Phillips Exeter Academy, ’16
2016 Adroit Prize for Poetry: Editors’ List

My father’s calloused hands
force sugarcane broken
as he pulls leaves clean
from stalks.

This dusty town fills our lungs
with stifled coughs. The wind
writhes between fingers clamped
across mouths. The sun
thrashes like a hooked trout.

I stop and bite a clean stalk
and taste faint honey and dirt.
He smacks his palm against
the back of my head, gestures
to the teeming field.
I begin to pull again.

The wind whips a stem
across my back.
My cries are swept away.

I watch three heavy shoots
smash my father’s face.
He bites and suckles his bleeding lip
and wipes his cut cheek.
His eyes never leave his hands.

A dust storm approaches
on the horizon.
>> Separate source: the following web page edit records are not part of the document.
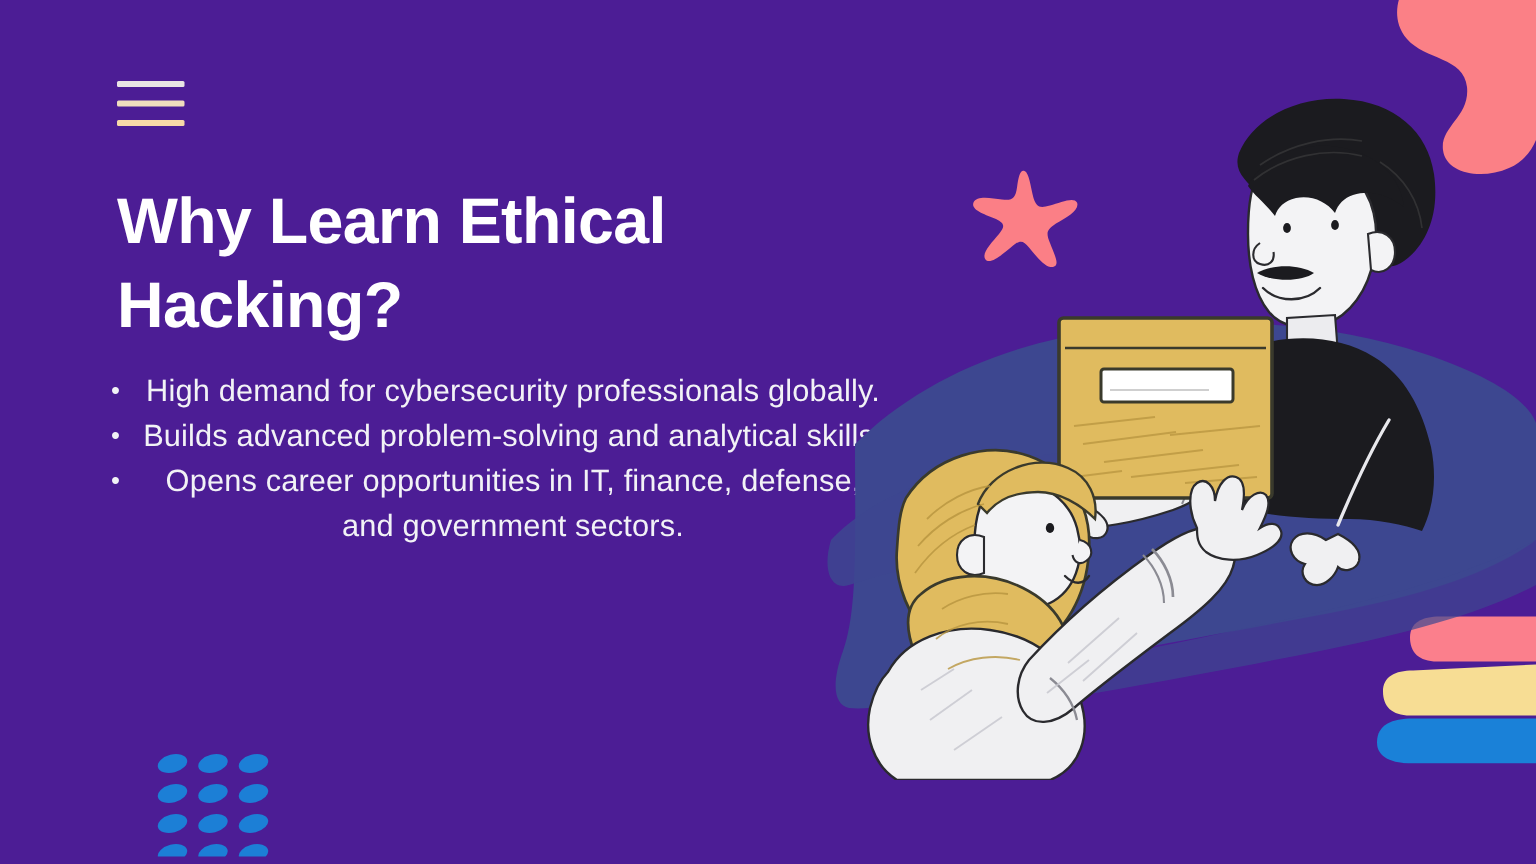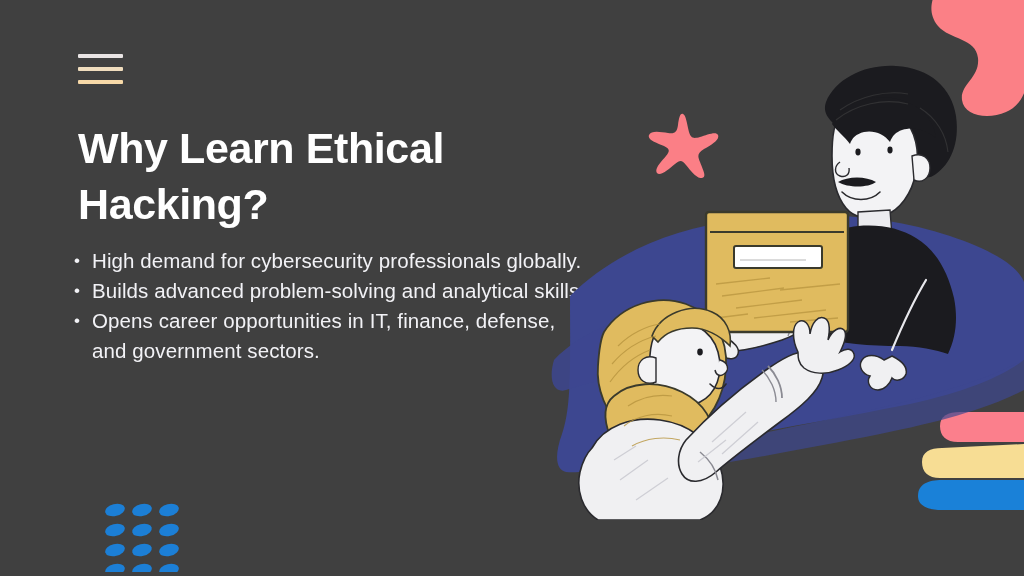--- a/index.html
+++ b/index.html
@@ -13,7 +13,7 @@
   #slide {
     position:absolute; inset:0;
     width:1024px; height:576px;
-    background:#404040;
+    background:#4c1d95;
     overflow:hidden;
   }
 

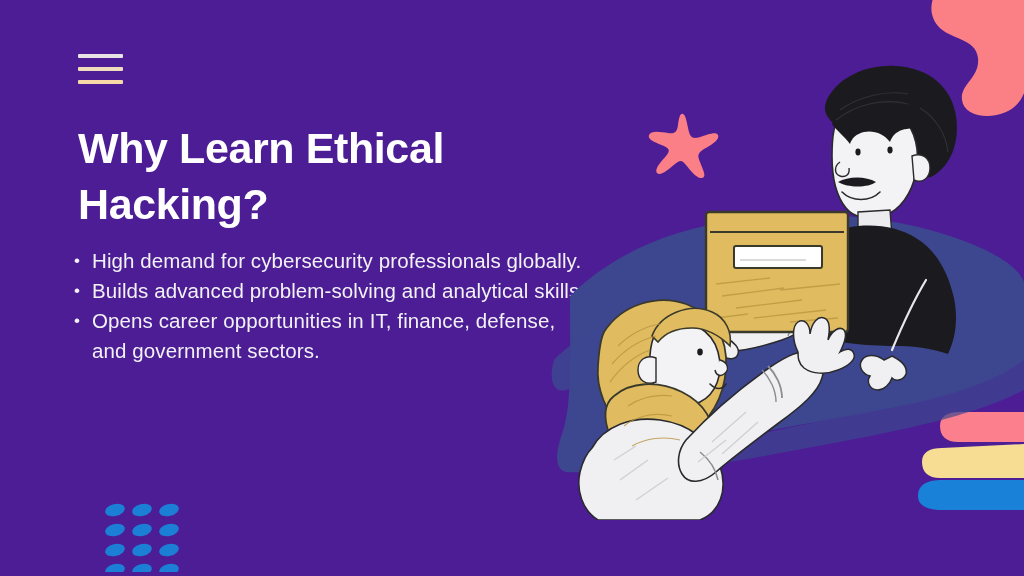--- a/index.html
+++ b/index.html
@@ -50,6 +50,7 @@
     position:absolute; left:72px; top:246px;
     width:520px;
     list-style:none;
+    text-align:center;
   }
   #bullet-list li {
     position:relative;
Pebbles bite our faces.
My father erodes beside me
as we rip sugarcane with faces down
until dawn.

 

Alex Zhang is a senior at Phillips Exeter Academy from Portage, Michigan. His poetry has been recognized by the Foyle Young Poets of the Year Award, the Scholastic Art & Writing Awards, and Sierra Nevada College. Most recently, he received a Gold Medal for Writing Portfolio from the 2016 Scholastic Art & Writing Awards.